Michael shrugged uselessly. ‘Who can say? There are things we understand and things we don’t.’
‘I’m losing my mind. Sometimes my thoughts run wild. But talking about them is too much.’
The tears traced a stripe of wetness to her ear. As he watched, they bristled among her lashes, then spilt again. Until he moved, he didn’t know what he was going to do. He turned to her and drew her into his arms. Far from resisting, she pulled herself against him, with desperation and something like terror in her grip.
‘No, it’s not,’ he told her, in a tone that he might have used on a child, but speaking it first against her cheek and then the corner of her mouth. ‘Talk yourself hoarse if it helps. We all need to make the best of things, Barb.’
Every good piece of the past felt near, and for these few minutes they were young again, other people, or other versions of themselves, with all the old need between them.
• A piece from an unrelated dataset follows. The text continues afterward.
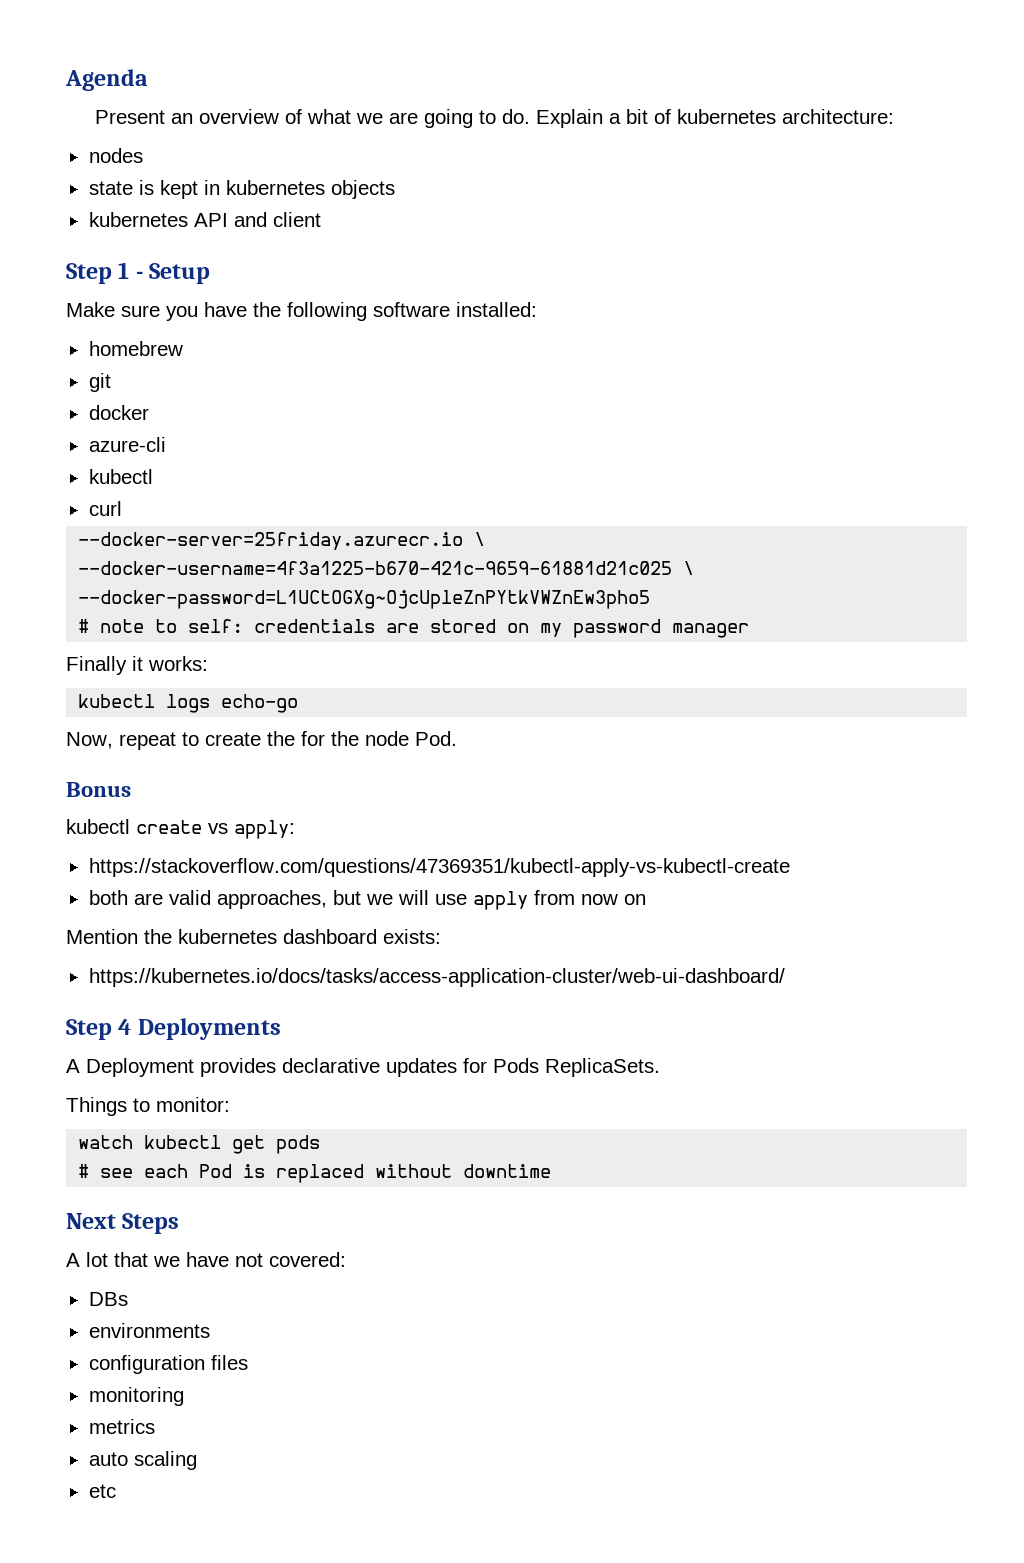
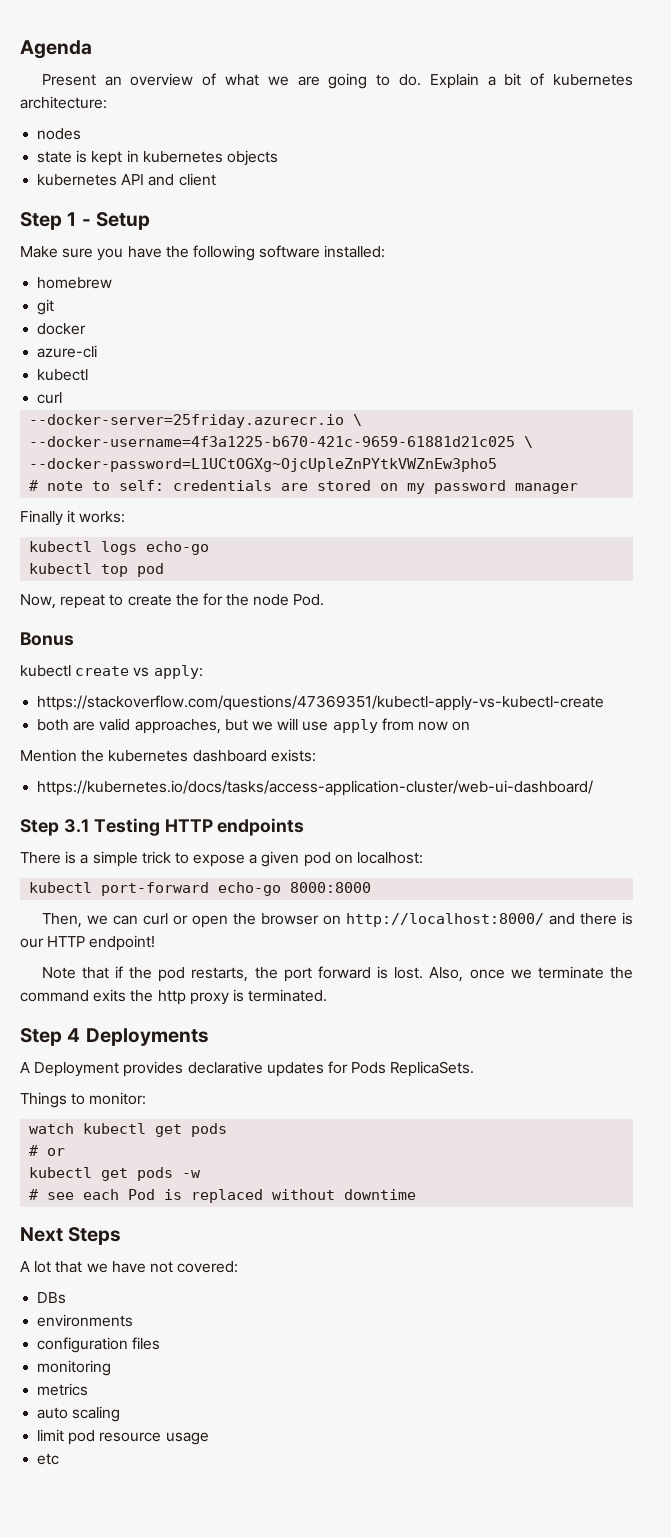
(299, 703) none -> [29,563,165,577] // kubectl top pod
(785, 977) none -> [20,818,305,836] [20,851,424,867] [29,882,372,896] [41,912,633,928] [20,935,156,951] [41,966,633,982] [20,989,328,1005] // Step 3.1 Testing HTTP endpoints // There is a simple trick to expose a given pod on localhost: // kubectl port-forward echo-go 8000:8000 // Then, we can curl or open the browser on http://localhost:8000/ and there is our HTTP endpoint! // Note that if the pod restarts, the port forward is lost. Also, once we terminate the command exits the http proxy is terminated.
(321, 1144) none -> [29,1145,66,1156] [29,1167,202,1181] // # or // kubectl get pods -w
(197, 1460) none -> [37,1429,209,1445] // limit pod resource usage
Her lashes feathered the skin just beneath his eye and her tears soaked and softened his lips. He recognised this as a transient moment, ships in the night, but there were times when that in itself could be enough. And later, after she’d finally drifted into sleep, the top of her pyjamas still unbuttoned and spread wide, her bottoms bunched somewhere at the foot of the bed, he smoothed the tangles that their exertions had put into her hair and kissed her face again, her cheeks and then her mouth and chin, and when he kissed her eyes, their rapid dream movements shifted and flickered behind their lids, as if stimulated to respond. But she was asleep, and he was wide awake. He brought the duvet up over her chest and shoulders. Her breath whispered thinly through her nose, making the barest sound. He watched and listened, then eased away from her, slipped from the bed and without even glancing back pulled shut the bedroom door and went downstairs, to make coffee, to watch some rerun ball game or an old movie with
the sound blocked nearly all the way out. And as he stood in the kitchen, waiting for the coffee to percolate, the image that filled his mind was of how fresh her unconscious self had looked, lying there eyes-shut in the lamplight, and how beautiful. Sleep had managed to turn a trick with time, but only one shard of time. Somehow, at a point in their embrace, and as if mortality’s brink really did become her, she’d regressed to her fullest flowering, to the time of their marriage’s earliest days. And in that same moment, he’d been dragged in the opposite direction, and plunged into a state of decrepit old age. Young hearts sleep, old ones sit up watching the darkness, and waiting. Long past midnight, alone at the kitchen counter, the truth of their lives turned pale and then dissipated, until it became difficult to tell who, exactly, was dying and who was cursed to keep on living.
VIII
Goodbye, My Coney Island Baby
Michael faces the door to dress, Caitlin favours the window. The electric light emphasises the day’s recession. Without it, the hotel room would be lost in almost total darkness. First to finish, Caitlin begins to resettle the bed. Michael stands aside to let her pass, and watches without comment while she smooths creases from the blanket. She works as if alone, then straightens up and pulls a rope of fringe from her eyes. She seems to want to smile, but cannot. These are always among the loneliest moments of their month. Michael, feeling the need to, smiles for both of them. The expression pleats his brow and the bridge of his nose. He reaches for her, only because she happens to be so close, and grips her lightly just above her elbow. She steps against him and yields briefly to his mouth. Then her hand flattens in the dead centre of his chest, not pushing but setting a kind of boundary. Because they have already passed the point of this.